**Exercise:** Each line that has the string "Pack" must be copied from the records below.

(Change detection data)
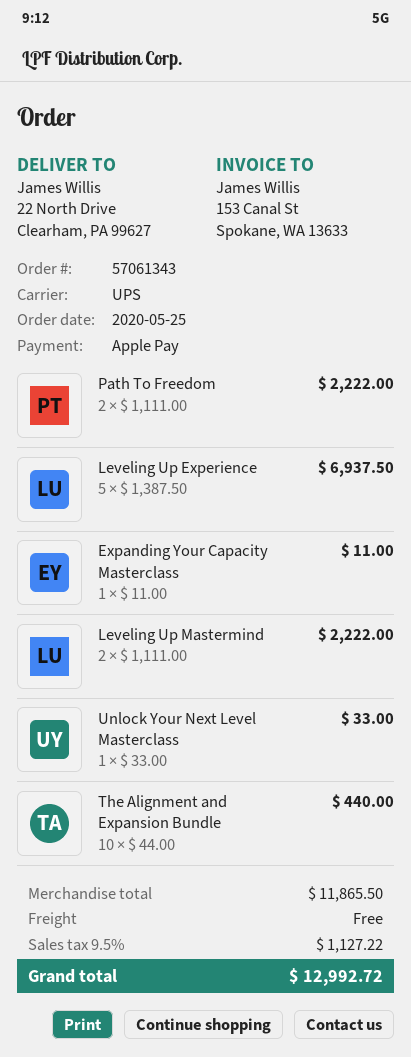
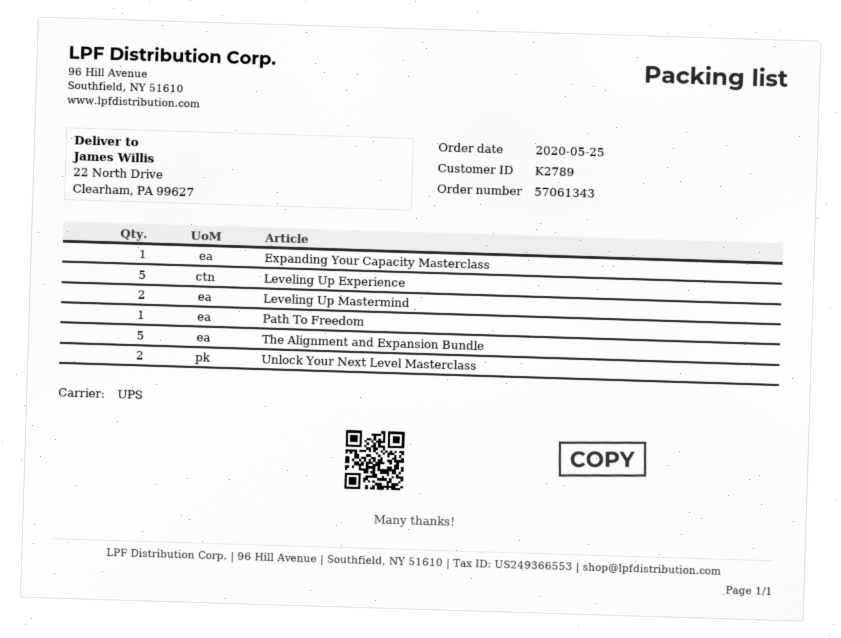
Path To Freedom: 2 -> 1
Unlock Your Next Level Masterclass: 1 -> 2
The Alignment and Expansion Bundle: 10 -> 5

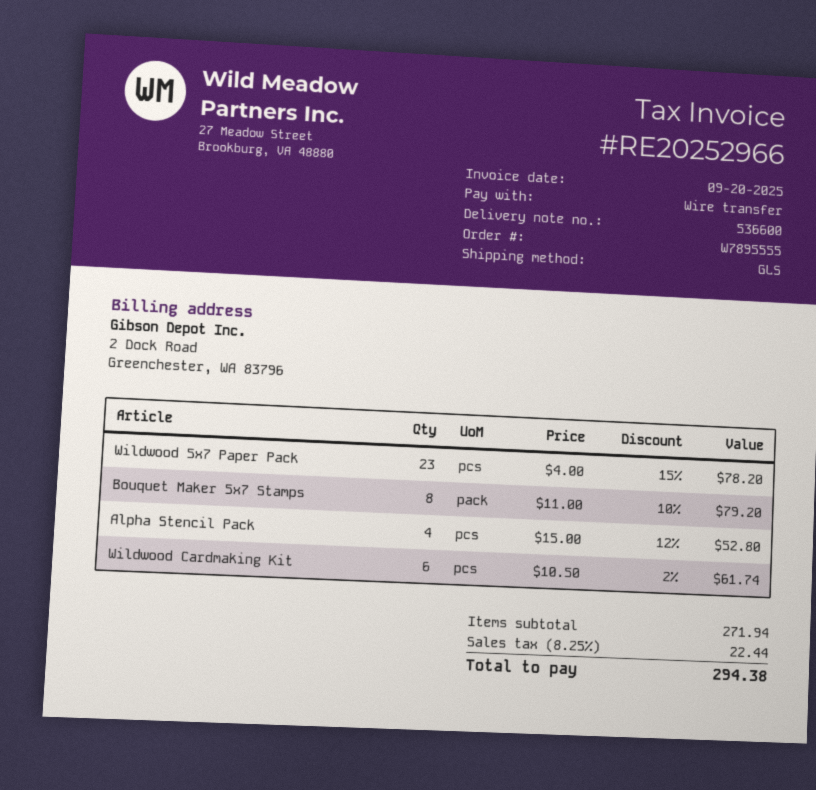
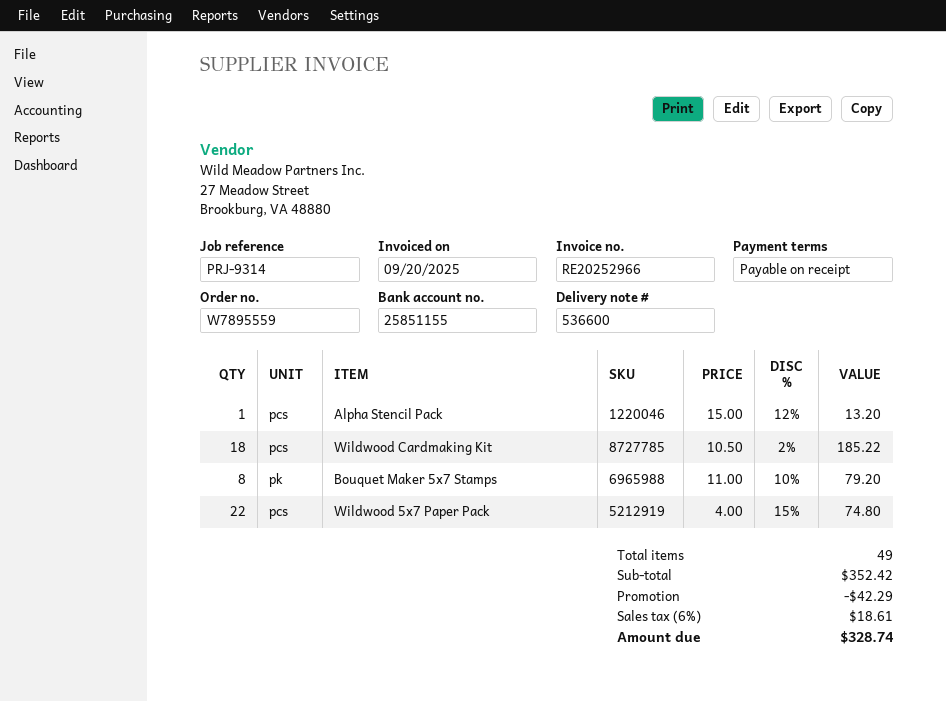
order number: W7895555 -> W7895559
Wildwood 5x7 Paper Pack: 23 x 4.00 - 15% = 78.20 -> 22 x 4.00 - 15% = 74.80
Alpha Stencil Pack: 4 x 15.00 - 12% = 52.80 -> 1 x 15.00 - 12% = 13.20
Wildwood Cardmaking Kit: 6 x 10.50 - 2% = 61.74 -> 18 x 10.50 - 2% = 185.22
subtotal: 271.94 -> 352.42
discount: none -> 42.29
tax: 8.25% = 22.44 -> 6% = 18.61
total: 294.38 -> 328.74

**Problem solution:**
Wildwood 5x7 Paper Pack: 23 x 4.00 - 15% = 78.20 -> 22 x 4.00 - 15% = 74.80
Alpha Stencil Pack: 4 x 15.00 - 12% = 52.80 -> 1 x 15.00 - 12% = 13.20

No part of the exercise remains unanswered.